Provided data START

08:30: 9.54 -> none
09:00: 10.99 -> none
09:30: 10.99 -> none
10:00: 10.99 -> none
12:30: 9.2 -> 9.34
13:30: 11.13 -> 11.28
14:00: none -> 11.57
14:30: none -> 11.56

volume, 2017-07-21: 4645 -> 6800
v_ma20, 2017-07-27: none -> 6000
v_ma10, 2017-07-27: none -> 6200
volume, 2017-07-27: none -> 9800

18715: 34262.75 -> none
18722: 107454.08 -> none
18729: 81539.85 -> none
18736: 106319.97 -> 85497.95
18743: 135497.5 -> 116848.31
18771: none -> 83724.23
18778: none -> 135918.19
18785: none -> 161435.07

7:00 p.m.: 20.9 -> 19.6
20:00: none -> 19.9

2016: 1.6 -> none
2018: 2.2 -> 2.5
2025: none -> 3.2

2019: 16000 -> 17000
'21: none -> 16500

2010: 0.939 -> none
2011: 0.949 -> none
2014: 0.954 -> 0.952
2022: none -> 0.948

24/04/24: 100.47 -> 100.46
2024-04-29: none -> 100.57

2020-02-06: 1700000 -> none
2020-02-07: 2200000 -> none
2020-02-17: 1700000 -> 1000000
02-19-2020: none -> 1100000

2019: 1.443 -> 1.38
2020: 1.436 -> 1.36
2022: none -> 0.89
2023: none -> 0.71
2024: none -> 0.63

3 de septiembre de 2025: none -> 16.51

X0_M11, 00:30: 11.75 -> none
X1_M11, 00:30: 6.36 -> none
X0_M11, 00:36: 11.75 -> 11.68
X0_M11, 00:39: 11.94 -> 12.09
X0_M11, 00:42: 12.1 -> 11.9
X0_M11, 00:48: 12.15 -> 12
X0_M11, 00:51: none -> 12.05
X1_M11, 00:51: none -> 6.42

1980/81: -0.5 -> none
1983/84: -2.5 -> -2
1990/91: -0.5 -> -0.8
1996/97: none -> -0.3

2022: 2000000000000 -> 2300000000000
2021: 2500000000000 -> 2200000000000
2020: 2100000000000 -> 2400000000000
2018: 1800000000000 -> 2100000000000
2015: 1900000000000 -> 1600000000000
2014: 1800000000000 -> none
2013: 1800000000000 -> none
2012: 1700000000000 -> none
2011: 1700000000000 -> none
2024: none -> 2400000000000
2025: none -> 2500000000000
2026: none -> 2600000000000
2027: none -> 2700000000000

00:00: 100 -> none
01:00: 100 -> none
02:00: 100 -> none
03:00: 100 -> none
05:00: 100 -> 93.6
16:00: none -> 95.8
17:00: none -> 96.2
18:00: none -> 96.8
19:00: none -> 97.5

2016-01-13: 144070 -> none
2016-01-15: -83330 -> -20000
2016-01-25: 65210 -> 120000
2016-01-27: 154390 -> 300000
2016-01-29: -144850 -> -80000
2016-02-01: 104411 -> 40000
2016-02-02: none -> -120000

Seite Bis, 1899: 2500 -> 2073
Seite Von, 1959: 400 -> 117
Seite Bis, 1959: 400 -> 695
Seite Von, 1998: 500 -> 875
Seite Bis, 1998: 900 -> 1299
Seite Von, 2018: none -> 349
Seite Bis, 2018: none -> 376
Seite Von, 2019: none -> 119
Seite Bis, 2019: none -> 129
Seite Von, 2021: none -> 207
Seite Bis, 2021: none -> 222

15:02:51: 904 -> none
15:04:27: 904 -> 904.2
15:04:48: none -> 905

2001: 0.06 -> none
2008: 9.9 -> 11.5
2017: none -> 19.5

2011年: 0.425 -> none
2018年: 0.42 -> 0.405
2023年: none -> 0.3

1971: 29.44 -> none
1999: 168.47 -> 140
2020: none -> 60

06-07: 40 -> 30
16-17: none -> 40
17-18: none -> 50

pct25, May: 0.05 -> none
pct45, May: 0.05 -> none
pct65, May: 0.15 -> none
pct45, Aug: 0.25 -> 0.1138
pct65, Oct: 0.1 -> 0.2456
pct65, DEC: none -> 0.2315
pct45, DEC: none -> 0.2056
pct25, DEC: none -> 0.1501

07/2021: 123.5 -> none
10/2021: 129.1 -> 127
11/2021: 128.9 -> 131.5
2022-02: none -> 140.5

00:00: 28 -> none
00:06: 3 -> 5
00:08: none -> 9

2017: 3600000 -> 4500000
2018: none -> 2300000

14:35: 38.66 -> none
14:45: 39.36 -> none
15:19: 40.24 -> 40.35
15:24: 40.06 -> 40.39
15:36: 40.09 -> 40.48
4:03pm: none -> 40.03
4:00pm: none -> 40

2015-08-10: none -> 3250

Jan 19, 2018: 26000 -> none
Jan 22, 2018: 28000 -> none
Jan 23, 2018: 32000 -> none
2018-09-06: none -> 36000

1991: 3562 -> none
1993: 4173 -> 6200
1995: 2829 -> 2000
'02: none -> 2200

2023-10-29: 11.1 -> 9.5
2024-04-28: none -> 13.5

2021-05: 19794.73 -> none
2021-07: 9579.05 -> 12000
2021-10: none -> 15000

Provided data END

== Required work ==
Copy exactly the stretch of data above from the line with "14:00: none -> 11.57" through the line with "18785: none -> 161435.07", and omit all other lines.

== Solution to this problem ==
14:00: none -> 11.57
14:30: none -> 11.56

volume, 2017-07-21: 4645 -> 6800
v_ma20, 2017-07-27: none -> 6000
v_ma10, 2017-07-27: none -> 6200
volume, 2017-07-27: none -> 9800

18715: 34262.75 -> none
18722: 107454.08 -> none
18729: 81539.85 -> none
18736: 106319.97 -> 85497.95
18743: 135497.5 -> 116848.31
18771: none -> 83724.23
18778: none -> 135918.19
18785: none -> 161435.07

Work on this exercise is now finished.